ACTIVITY
Among the lines below, the one containing "subtotal: 2948.50 -> 2715.50" opens the range and the one containing "total: 2651.75 -> 2267.48" closes it. Print that range exactly, without the pictures.

(Before-and-after change data)
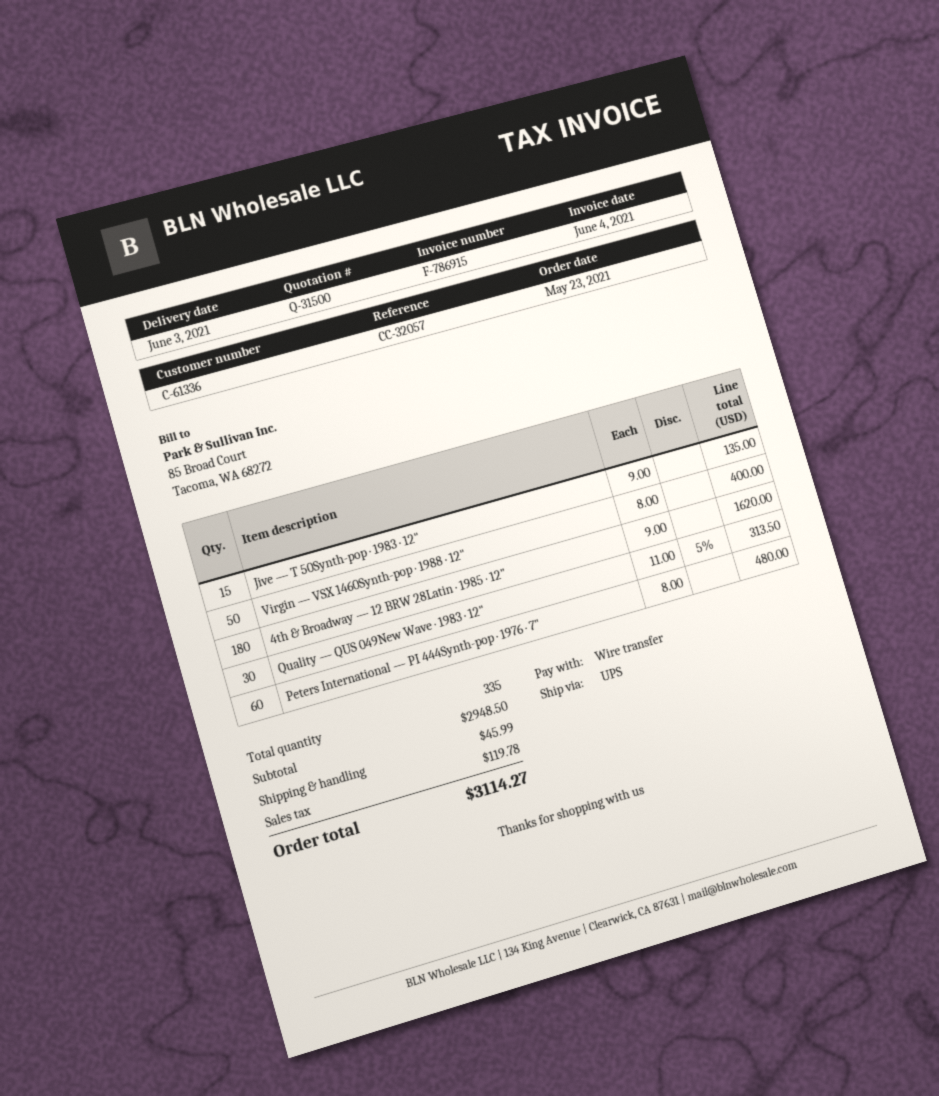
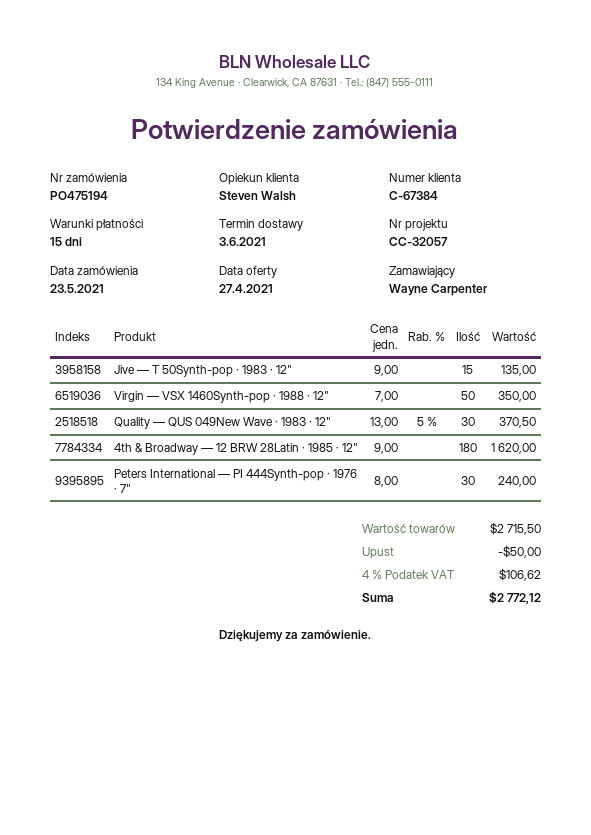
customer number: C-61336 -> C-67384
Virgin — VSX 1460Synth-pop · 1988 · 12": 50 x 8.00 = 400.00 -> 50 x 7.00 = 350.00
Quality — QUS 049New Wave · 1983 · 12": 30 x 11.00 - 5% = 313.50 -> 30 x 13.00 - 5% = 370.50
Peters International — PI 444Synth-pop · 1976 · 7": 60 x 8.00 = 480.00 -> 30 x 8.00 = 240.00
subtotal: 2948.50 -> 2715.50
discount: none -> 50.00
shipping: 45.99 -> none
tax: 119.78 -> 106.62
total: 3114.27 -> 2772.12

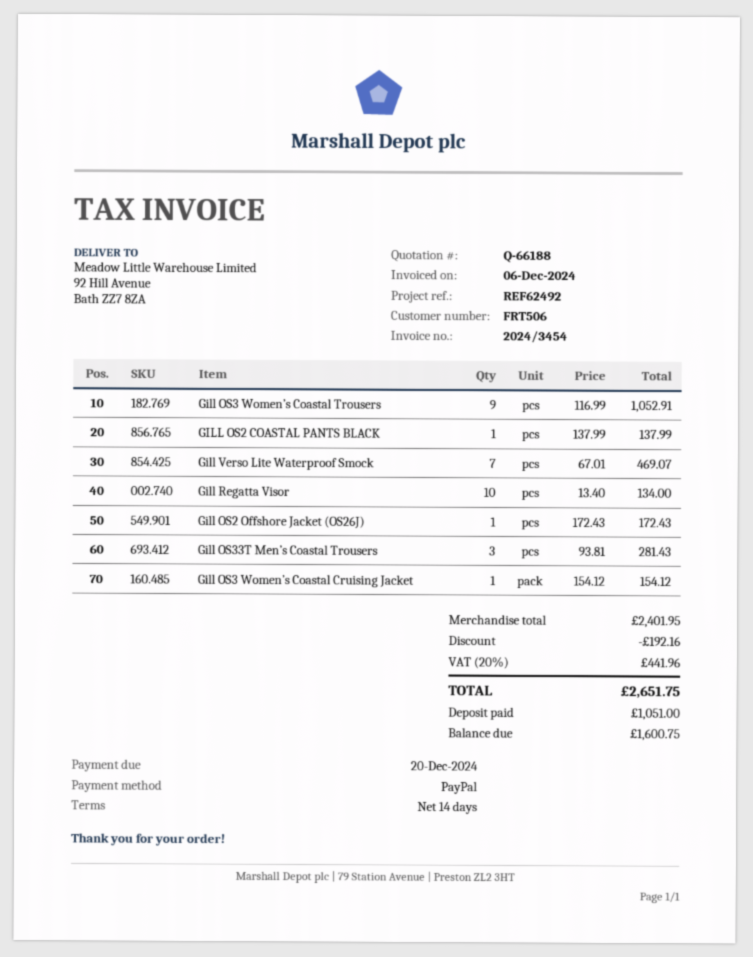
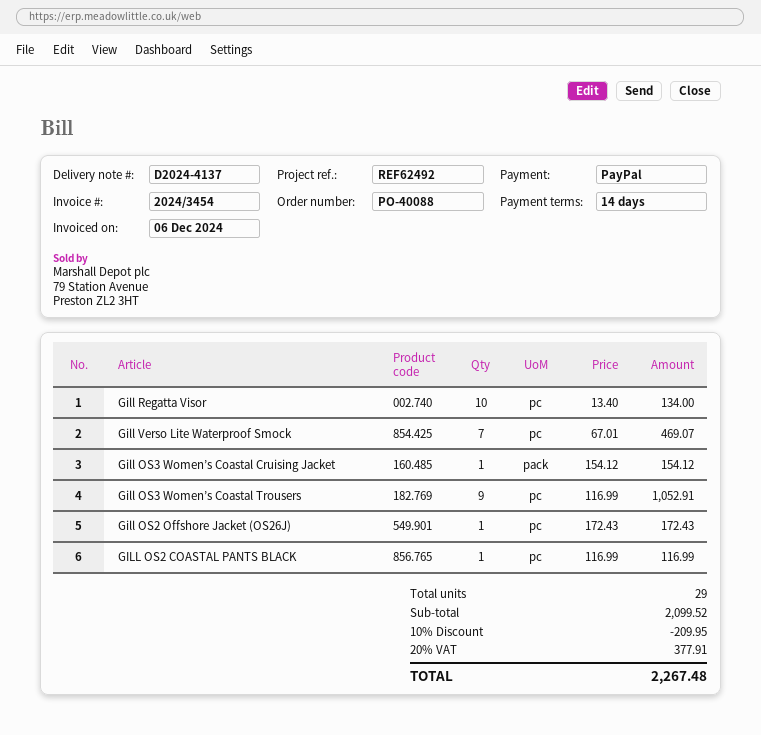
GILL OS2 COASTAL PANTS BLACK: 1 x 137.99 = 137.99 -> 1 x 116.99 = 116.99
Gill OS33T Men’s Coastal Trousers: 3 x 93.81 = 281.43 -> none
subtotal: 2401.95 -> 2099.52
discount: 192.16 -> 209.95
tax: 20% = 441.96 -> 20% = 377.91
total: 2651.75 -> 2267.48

--

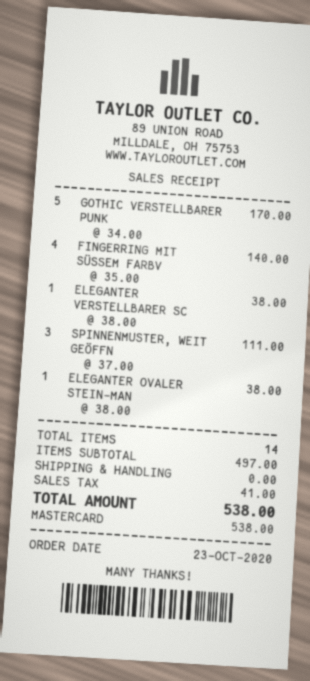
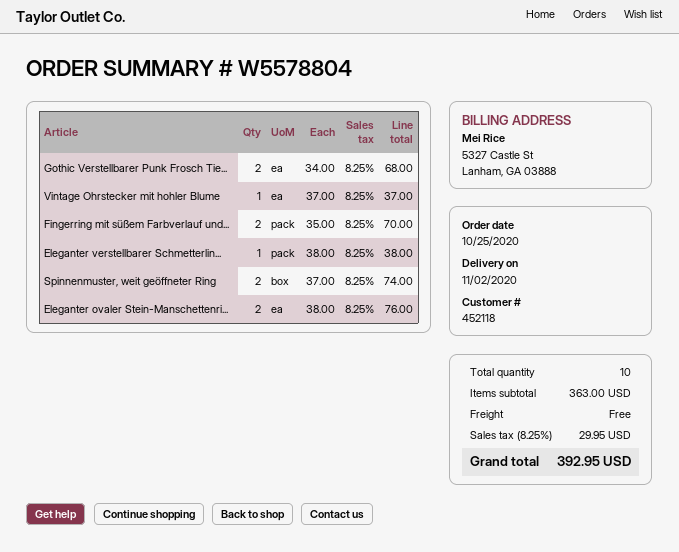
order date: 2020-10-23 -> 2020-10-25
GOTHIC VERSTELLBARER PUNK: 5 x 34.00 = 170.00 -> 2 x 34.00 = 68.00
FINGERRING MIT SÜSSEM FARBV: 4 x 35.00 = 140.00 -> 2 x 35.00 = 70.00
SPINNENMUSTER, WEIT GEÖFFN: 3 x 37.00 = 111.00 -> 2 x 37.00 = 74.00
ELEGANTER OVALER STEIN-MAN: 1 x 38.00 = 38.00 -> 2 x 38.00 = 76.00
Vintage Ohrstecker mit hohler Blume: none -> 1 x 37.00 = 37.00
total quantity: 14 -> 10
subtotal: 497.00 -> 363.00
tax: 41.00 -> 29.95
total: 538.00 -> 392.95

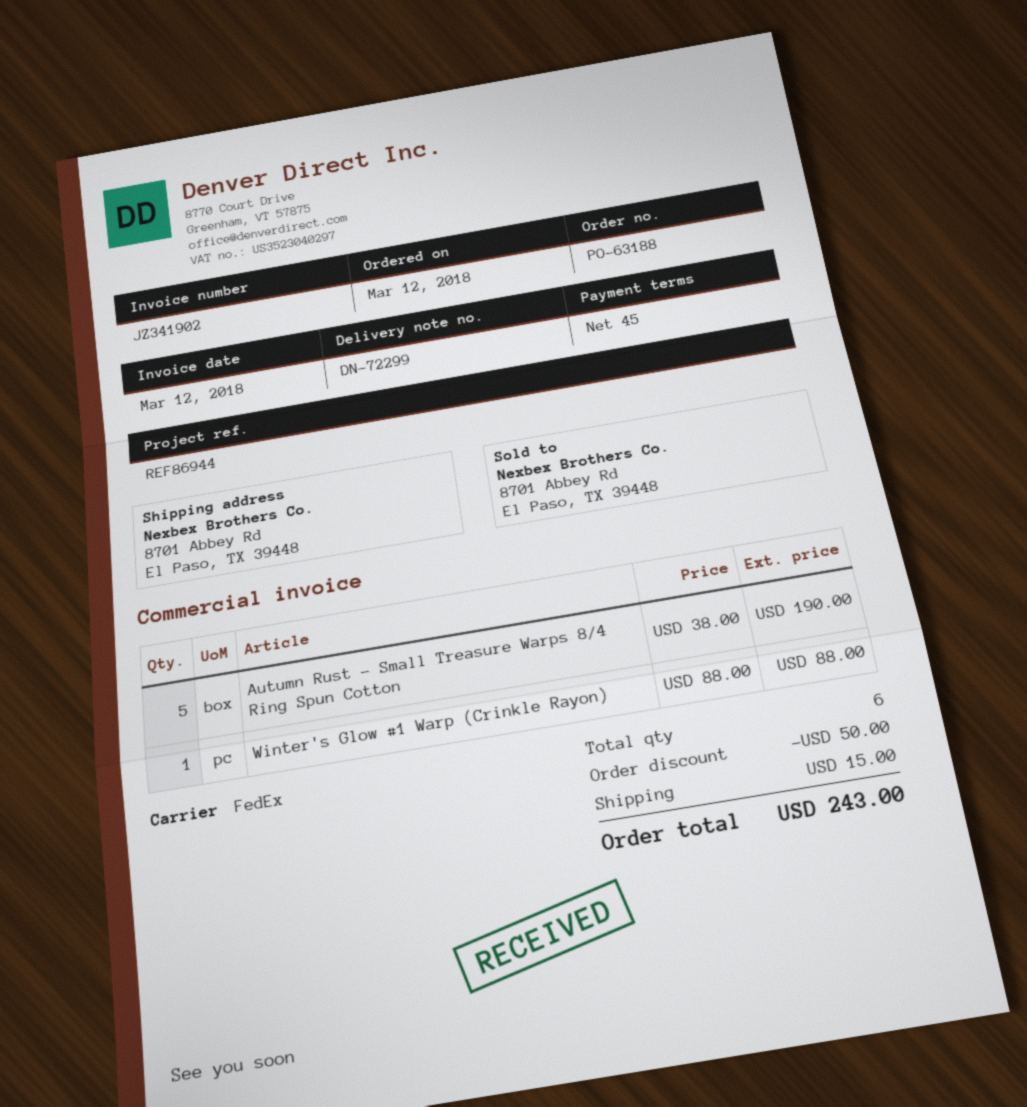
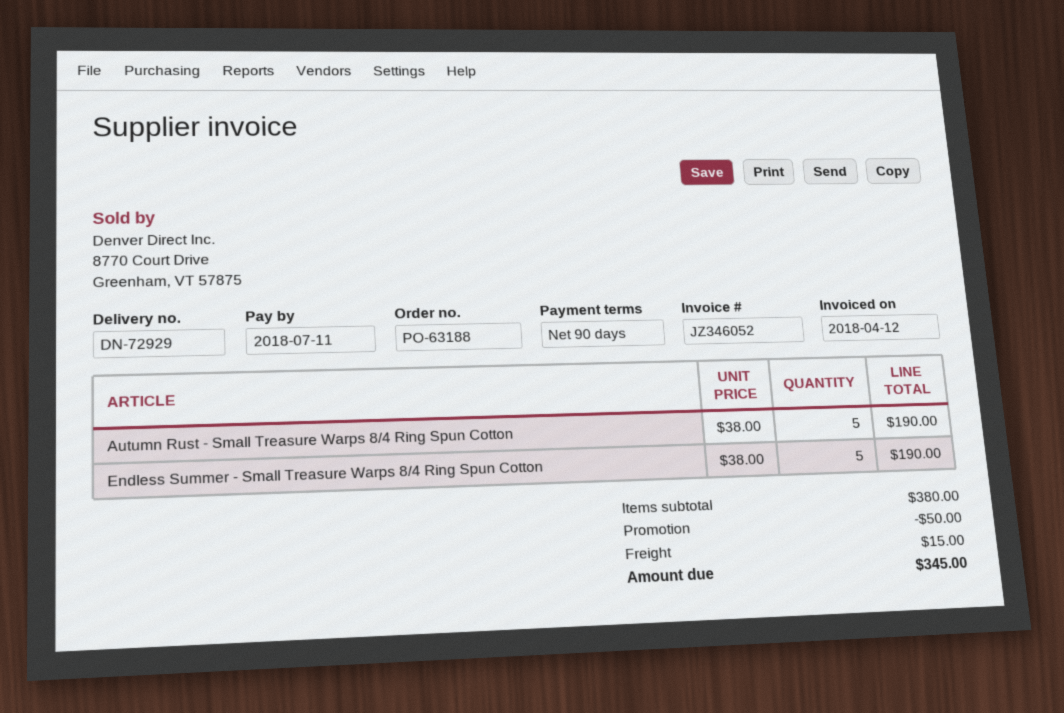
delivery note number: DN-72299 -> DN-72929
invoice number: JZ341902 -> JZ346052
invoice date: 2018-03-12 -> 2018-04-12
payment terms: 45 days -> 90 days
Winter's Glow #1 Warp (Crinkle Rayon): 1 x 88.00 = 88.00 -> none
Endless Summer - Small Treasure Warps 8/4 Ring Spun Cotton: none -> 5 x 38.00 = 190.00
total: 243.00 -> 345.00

REPLY
subtotal: 2948.50 -> 2715.50
discount: none -> 50.00
shipping: 45.99 -> none
tax: 119.78 -> 106.62
total: 3114.27 -> 2772.12

GILL OS2 COASTAL PANTS BLACK: 1 x 137.99 = 137.99 -> 1 x 116.99 = 116.99
Gill OS33T Men’s Coastal Trousers: 3 x 93.81 = 281.43 -> none
subtotal: 2401.95 -> 2099.52
discount: 192.16 -> 209.95
tax: 20% = 441.96 -> 20% = 377.91
total: 2651.75 -> 2267.48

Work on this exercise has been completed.